> **Material supplied**

****************************************

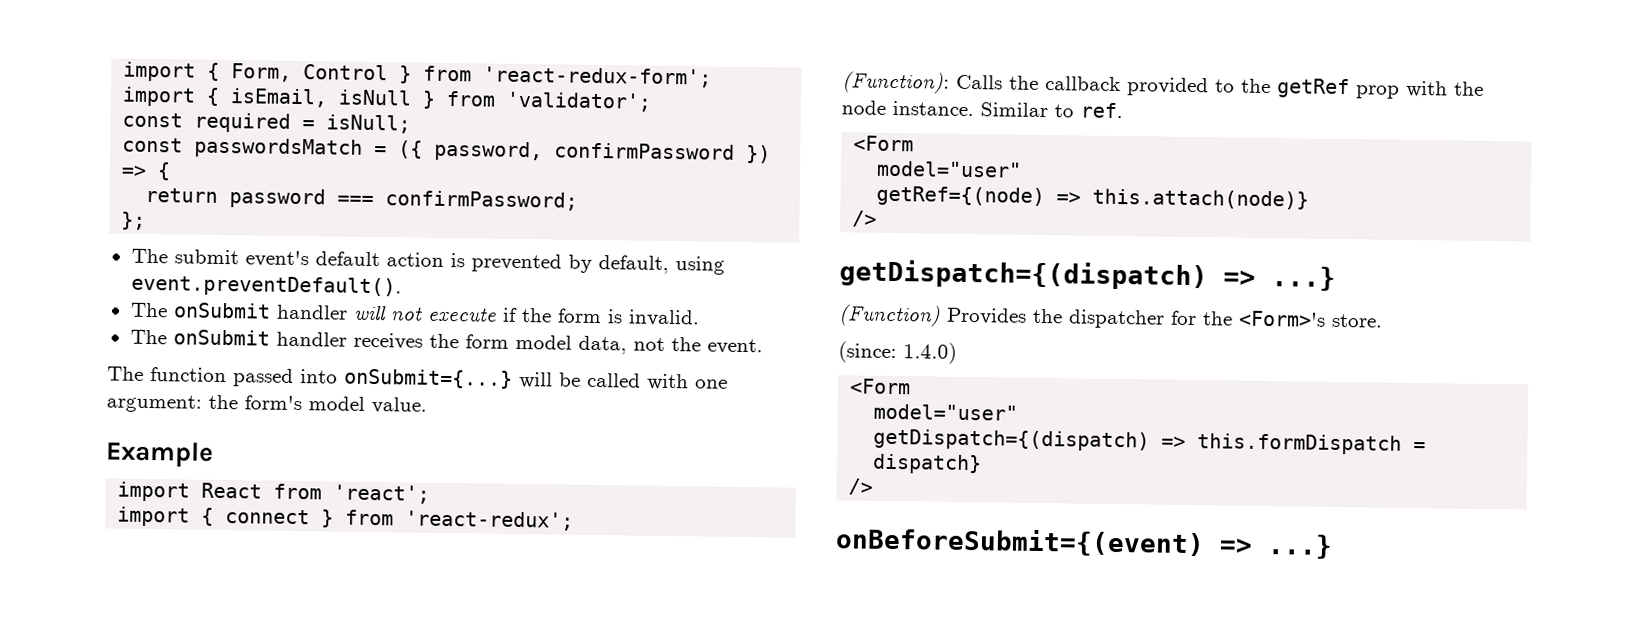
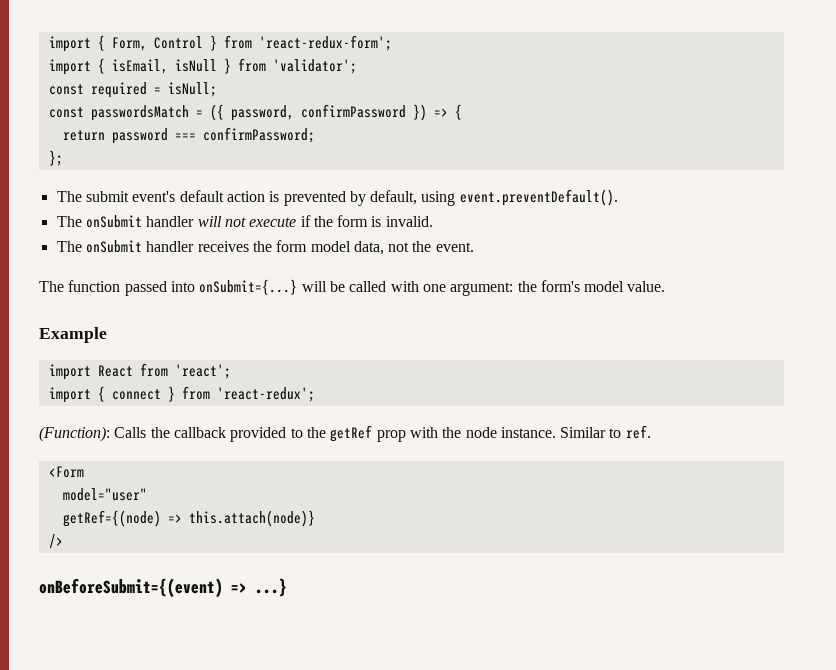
[839,259,1336,291] [838,304,1383,329] [838,341,957,364] [850,378,912,395] [873,403,1019,421] [873,428,1427,455] [872,453,983,475] [848,478,874,495] // getDispatch={(dispatch) => ...} // (Function) Provides the dispatcher for the <Form>'s store. // (since: 1.4.0) // <Form // model="user" // getDispatch={(dispatch) => this.formDispatch = dispatch} // /> -> (63, 541) none

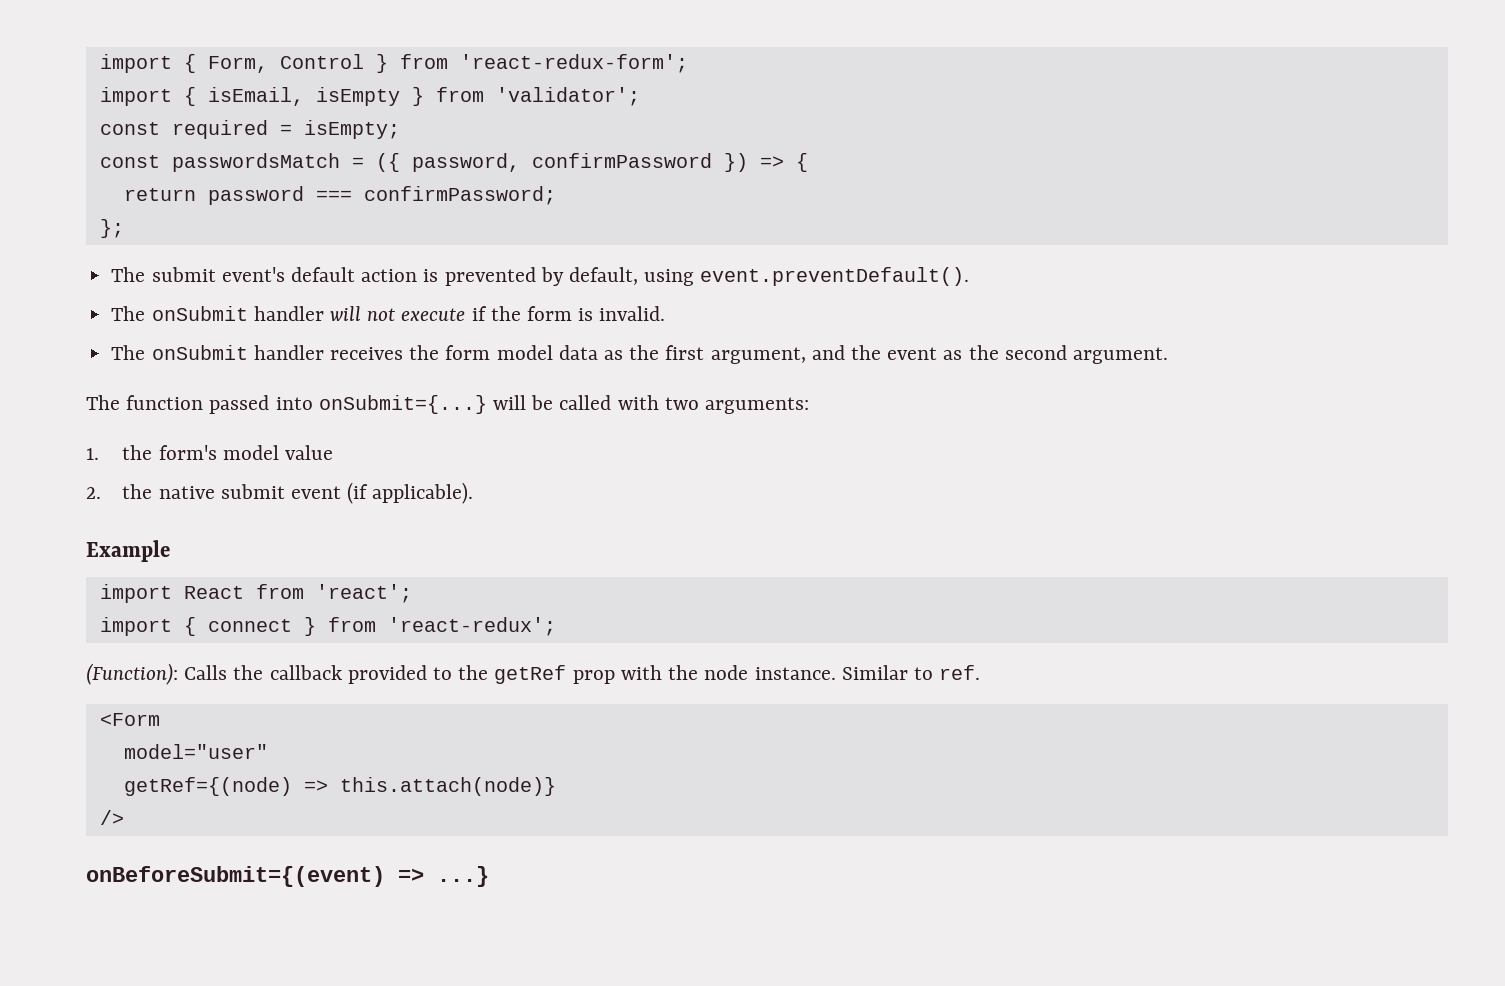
[174,59,217,72] isNull -> [315,87,400,106] isEmpty
[167,82,217,97] isNull; -> [303,120,400,139] isEmpty;
[353,241,474,255] data, not the event. -> [558,345,1169,364] data as the first argument, and the event as the second argument.
[422,280,666,296] one argument: the form's model value. -> [664,397,810,414] [86,445,334,460] [86,482,474,504] two arguments: // 1. the form's model value // 2. the native submit event (if applicable).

****************************************

> **Problem**
Tally up the lines of the listing containing the word "model". Give only the total.

> **Written solution**
2